■ **EXERCISE DIRECTIONS**:
Exactly the lines from the one containing "total: 1356.80 -> 3843.73" through the end of the listing must make up the answer, with no pictures included.

○ ○ ○

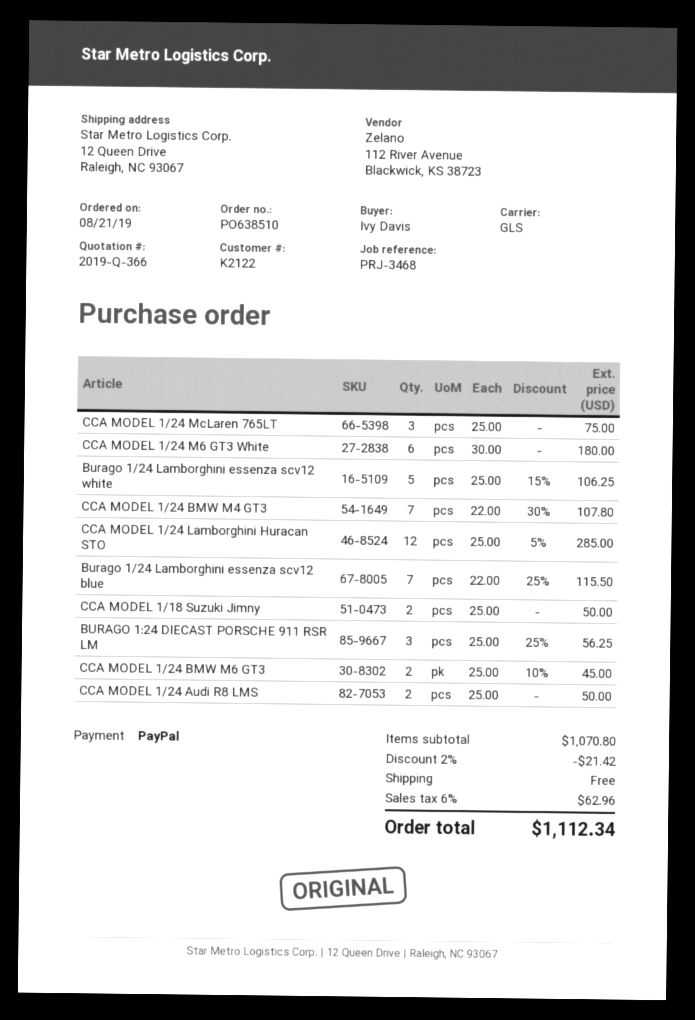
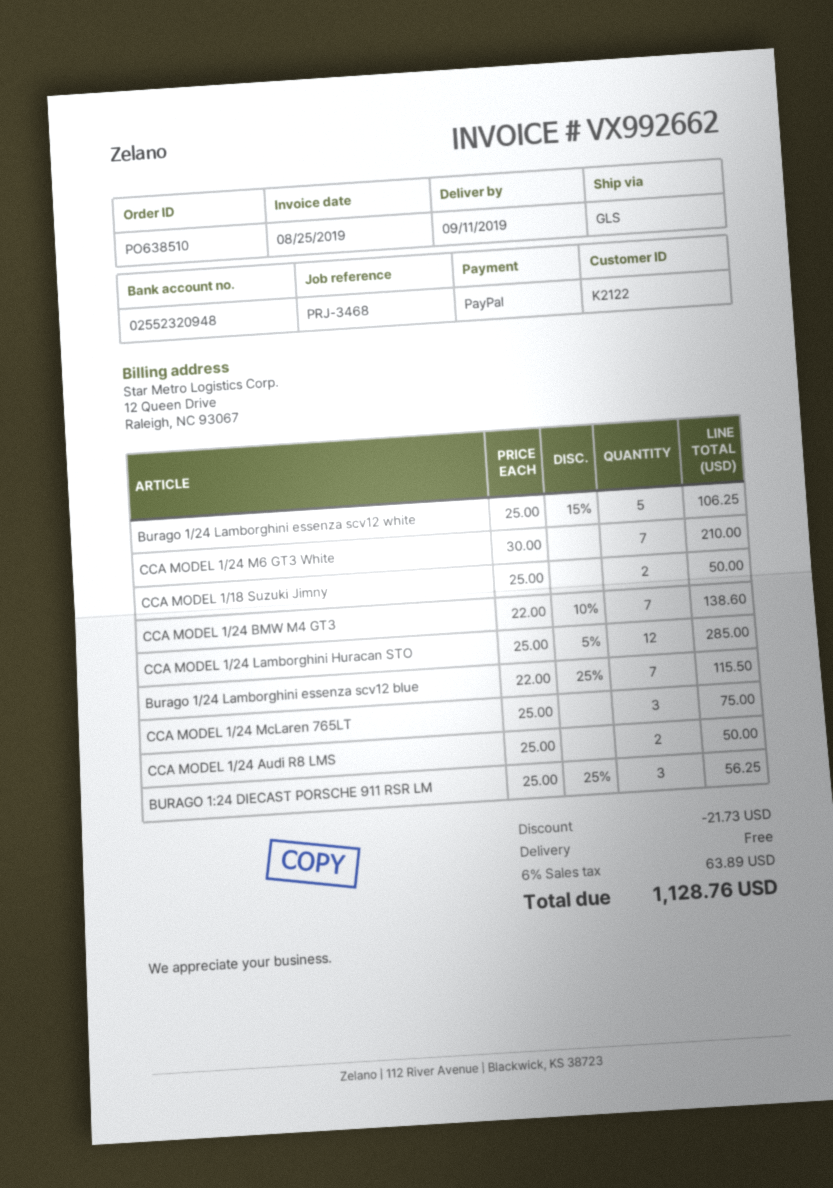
CCA MODEL 1/24 M6 GT3 White: 6 x 30.00 = 180.00 -> 7 x 30.00 = 210.00
CCA MODEL 1/24 BMW M4 GT3: 7 x 22.00 - 30% = 107.80 -> 7 x 22.00 - 10% = 138.60
CCA MODEL 1/24 BMW M6 GT3: 2 x 25.00 - 10% = 45.00 -> none
discount: 21.42 -> 21.73
tax: 6% = 62.96 -> 6% = 63.89
total: 1112.34 -> 1128.76

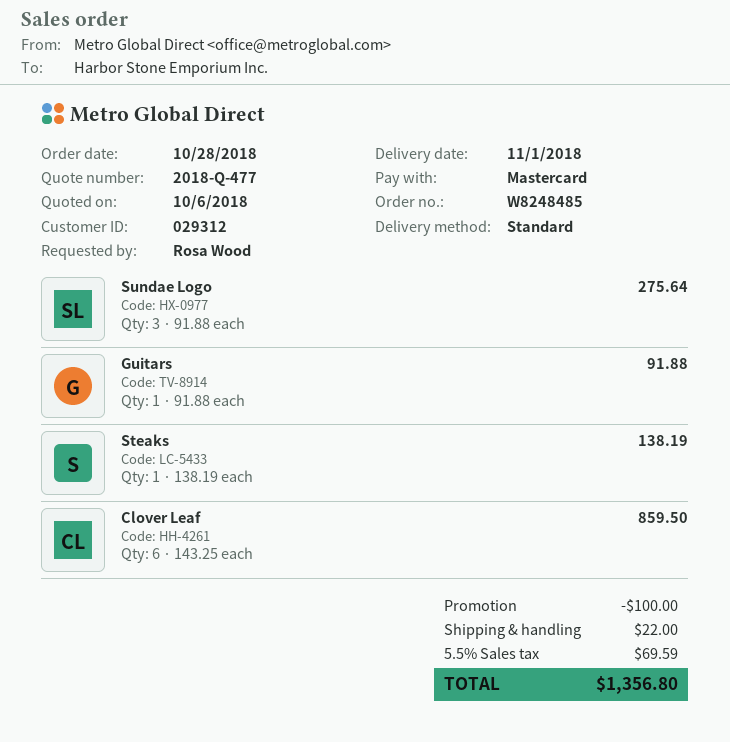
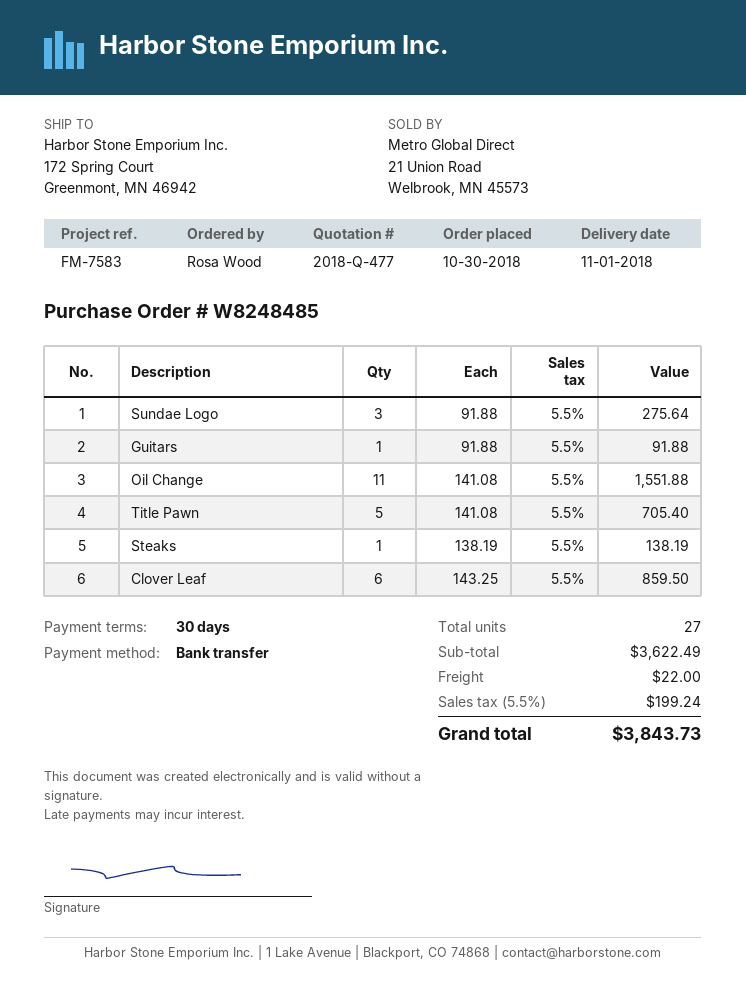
order date: 2018-10-28 -> 2018-10-30
payment method: Mastercard -> bank transfer
Oil Change: none -> 11 x 141.08 = 1551.88
Title Pawn: none -> 5 x 141.08 = 705.40
discount: 100.00 -> none
tax: 5.5% = 69.59 -> 5.5% = 199.24
total: 1356.80 -> 3843.73

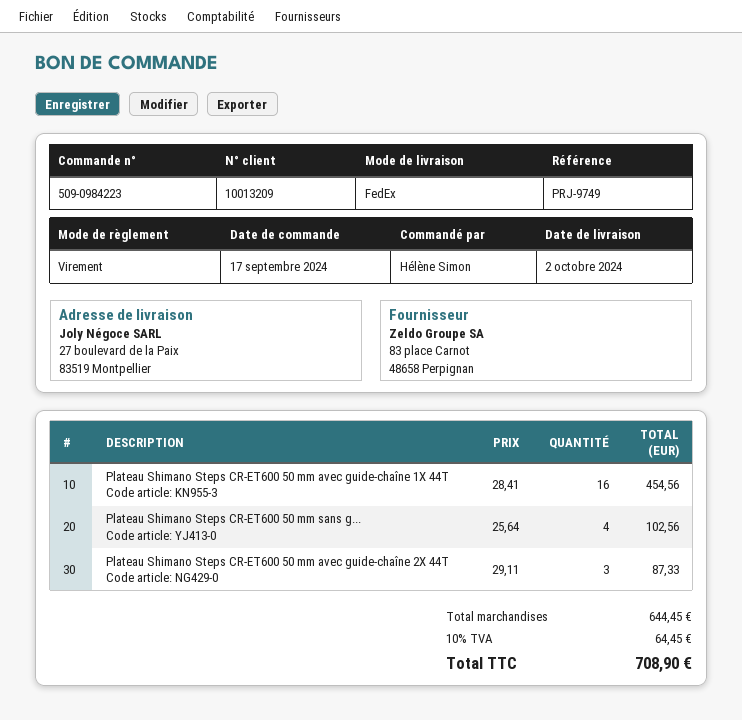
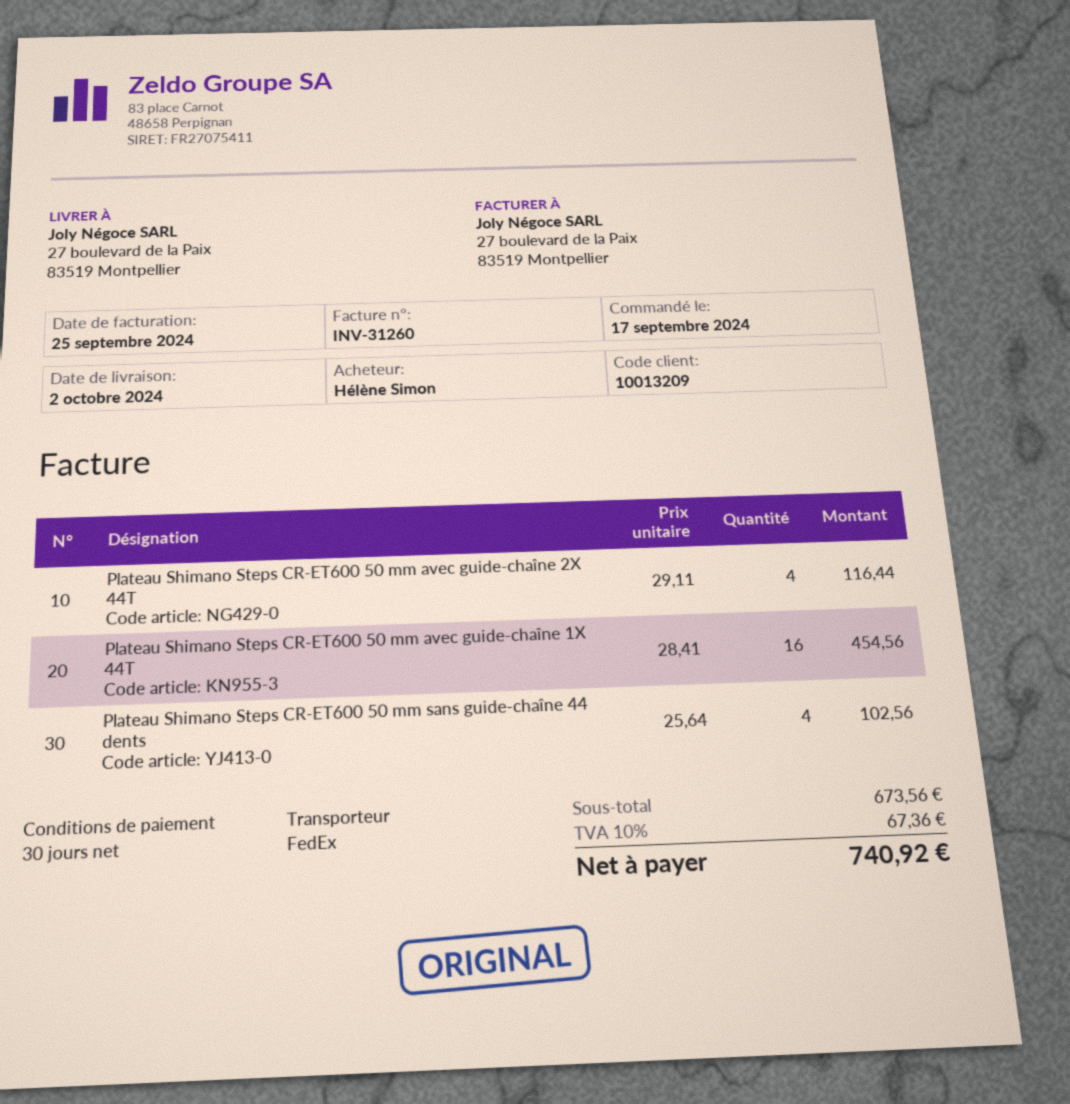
Plateau Shimano Steps CR-ET600 50 mm avec guide-chaîne 2X 44T: 3 x 29.11 = 87.33 -> 4 x 29.11 = 116.44
subtotal: 644.45 -> 673.56
tax: 10% = 64.45 -> 10% = 67.36
total: 708.90 -> 740.92

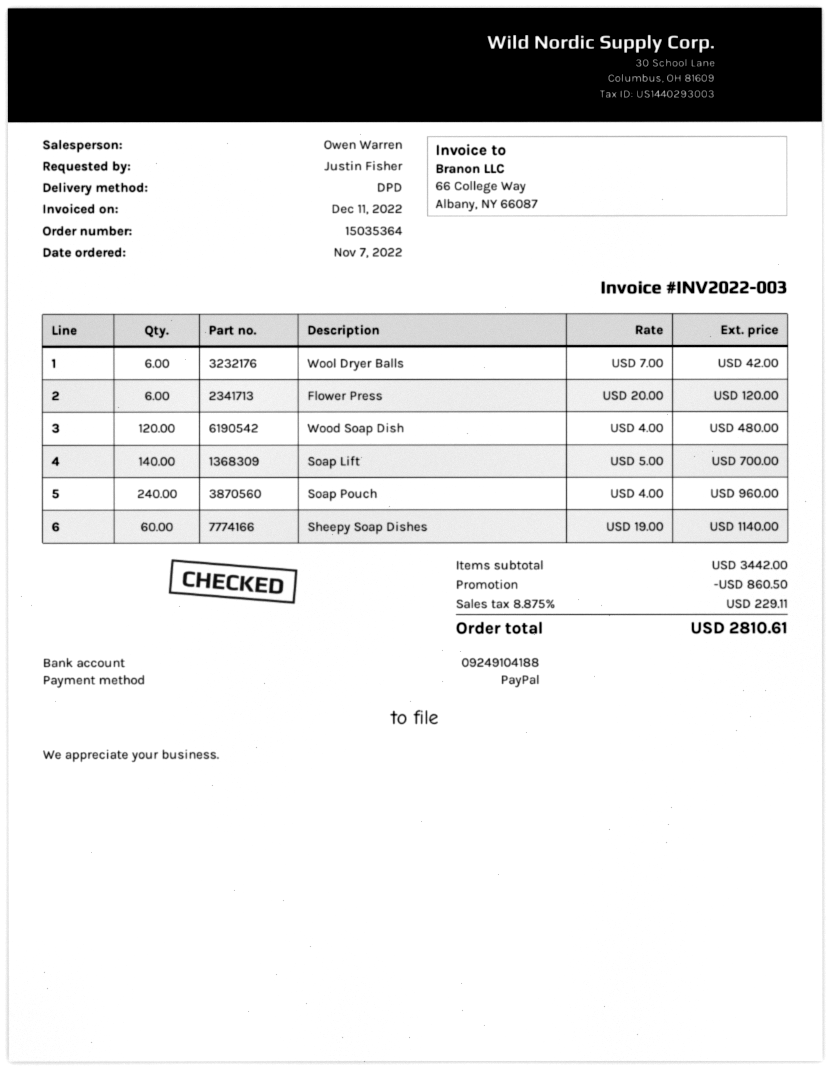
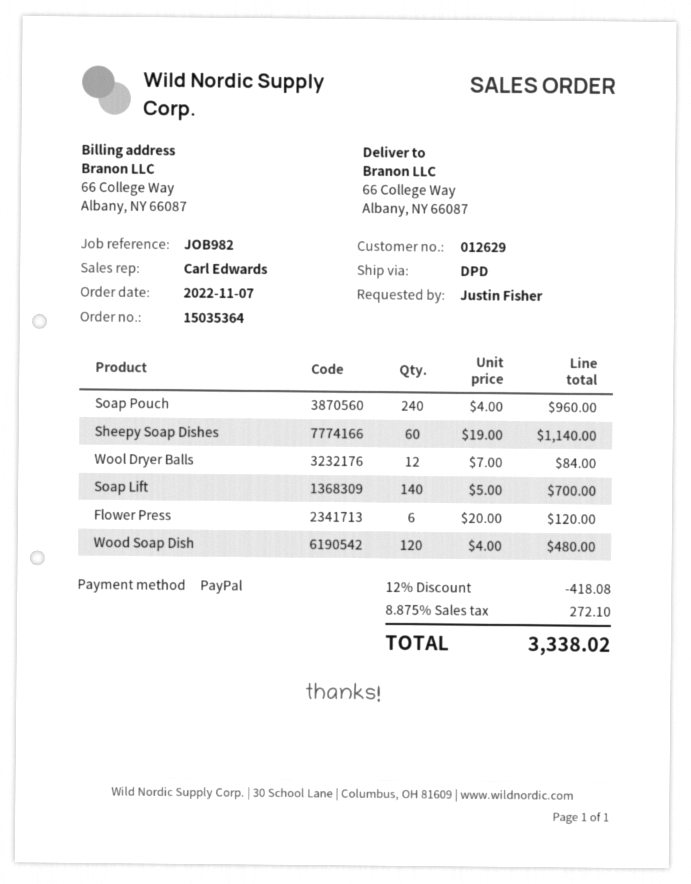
sales rep: Owen Warren -> Carl Edwards
Wool Dryer Balls: 6 x 7.00 = 42.00 -> 12 x 7.00 = 84.00
discount: 860.50 -> 418.08
tax: 8.875% = 229.11 -> 8.875% = 272.10
total: 2810.61 -> 3338.02

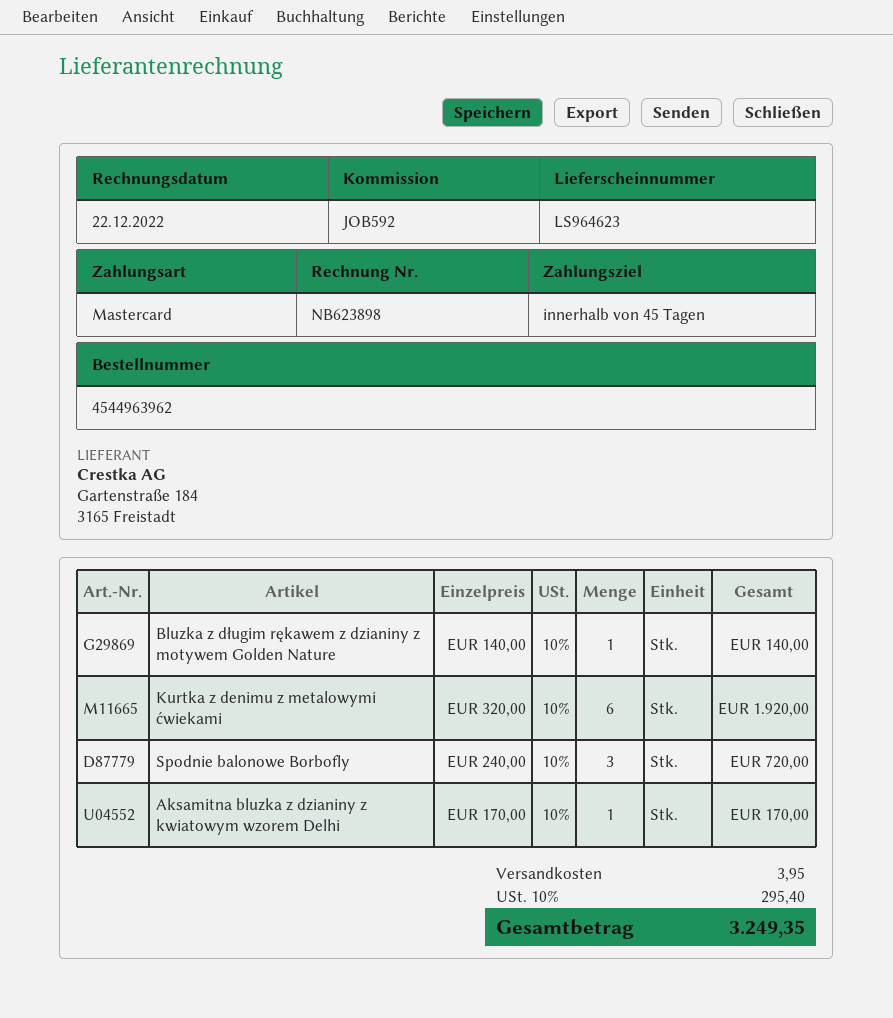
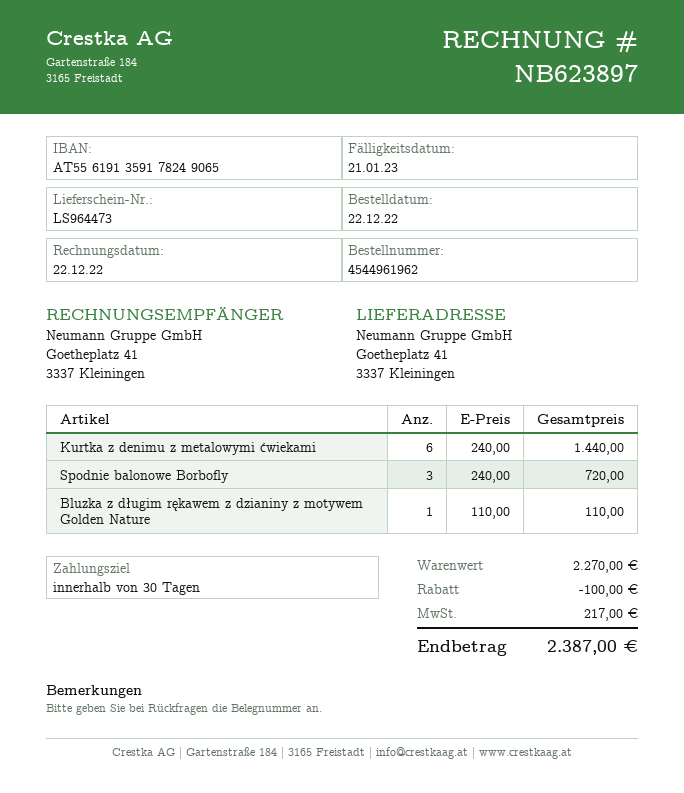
order number: 4544963962 -> 4544961962
delivery note number: LS964623 -> LS964473
invoice number: NB623898 -> NB623897
payment terms: 45 days -> 30 days
Bluzka z długim rękawem z dzianiny z motywem Golden Nature: 1 x 140.00 = 140.00 -> 1 x 110.00 = 110.00
Kurtka z denimu z metalowymi ćwiekami: 6 x 320.00 = 1920.00 -> 6 x 240.00 = 1440.00
Aksamitna bluzka z dzianiny z kwiatowym wzorem Delhi: 1 x 170.00 = 170.00 -> none
discount: none -> 100.00
shipping: 3.95 -> none
tax: 295.40 -> 217.00
total: 3249.35 -> 2387.00

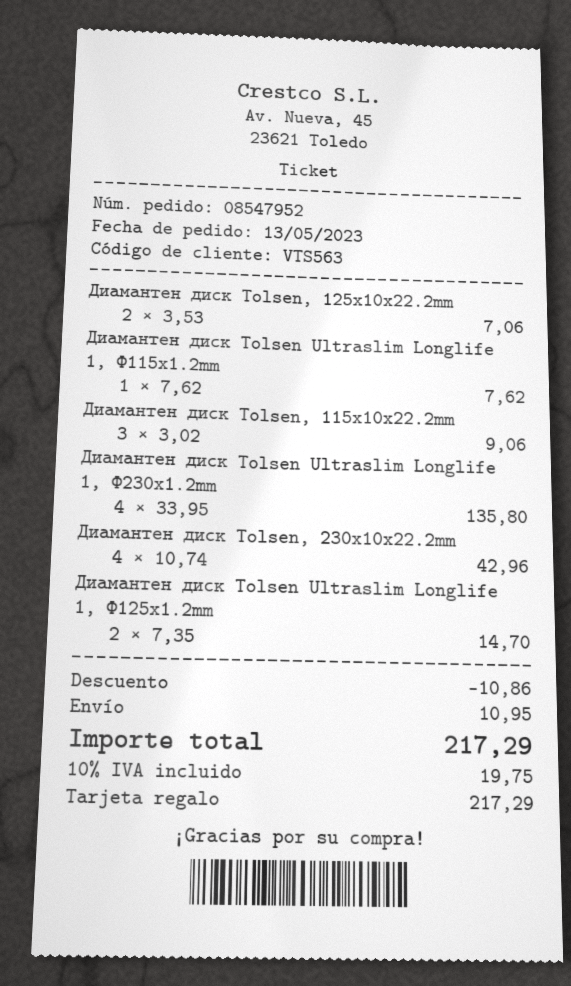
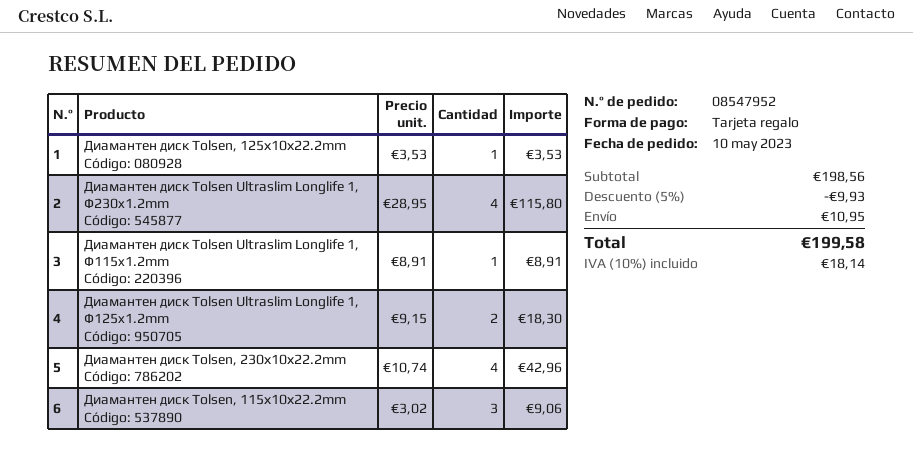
order date: 2023-05-13 -> 2023-05-10
Диамантен диск Tolsen, 125х10х22.2mm: 2 x 3.53 = 7.06 -> 1 x 3.53 = 3.53
Диамантен диск Tolsen Ultraslim Longlife 1, Ф115x1.2mm: 1 x 7.62 = 7.62 -> 1 x 8.91 = 8.91
Диамантен диск Tolsen Ultraslim Longlife 1, Ф230x1.2mm: 4 x 33.95 = 135.80 -> 4 x 28.95 = 115.80
Диамантен диск Tolsen Ultraslim Longlife 1, Ф125x1.2mm: 2 x 7.35 = 14.70 -> 2 x 9.15 = 18.30
discount: 10.86 -> 9.93
tax: 10% = 19.75 -> 10% = 18.14
total: 217.29 -> 199.58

○ ○ ○

■ **OUTPUT**:
total: 1356.80 -> 3843.73

Plateau Shimano Steps CR-ET600 50 mm avec guide-chaîne 2X 44T: 3 x 29.11 = 87.33 -> 4 x 29.11 = 116.44
subtotal: 644.45 -> 673.56
tax: 10% = 64.45 -> 10% = 67.36
total: 708.90 -> 740.92

sales rep: Owen Warren -> Carl Edwards
Wool Dryer Balls: 6 x 7.00 = 42.00 -> 12 x 7.00 = 84.00
discount: 860.50 -> 418.08
tax: 8.875% = 229.11 -> 8.875% = 272.10
total: 2810.61 -> 3338.02

order number: 4544963962 -> 4544961962
delivery note number: LS964623 -> LS964473
invoice number: NB623898 -> NB623897
payment terms: 45 days -> 30 days
Bluzka z długim rękawem z dzianiny z motywem Golden Nature: 1 x 140.00 = 140.00 -> 1 x 110.00 = 110.00
Kurtka z denimu z metalowymi ćwiekami: 6 x 320.00 = 1920.00 -> 6 x 240.00 = 1440.00
Aksamitna bluzka z dzianiny z kwiatowym wzorem Delhi: 1 x 170.00 = 170.00 -> none
discount: none -> 100.00
shipping: 3.95 -> none
tax: 295.40 -> 217.00
total: 3249.35 -> 2387.00

order date: 2023-05-13 -> 2023-05-10
Диамантен диск Tolsen, 125х10х22.2mm: 2 x 3.53 = 7.06 -> 1 x 3.53 = 3.53
Диамантен диск Tolsen Ultraslim Longlife 1, Ф115x1.2mm: 1 x 7.62 = 7.62 -> 1 x 8.91 = 8.91
Диамантен диск Tolsen Ultraslim Longlife 1, Ф230x1.2mm: 4 x 33.95 = 135.80 -> 4 x 28.95 = 115.80
Диамантен диск Tolsen Ultraslim Longlife 1, Ф125x1.2mm: 2 x 7.35 = 14.70 -> 2 x 9.15 = 18.30
discount: 10.86 -> 9.93
tax: 10% = 19.75 -> 10% = 18.14
total: 217.29 -> 199.58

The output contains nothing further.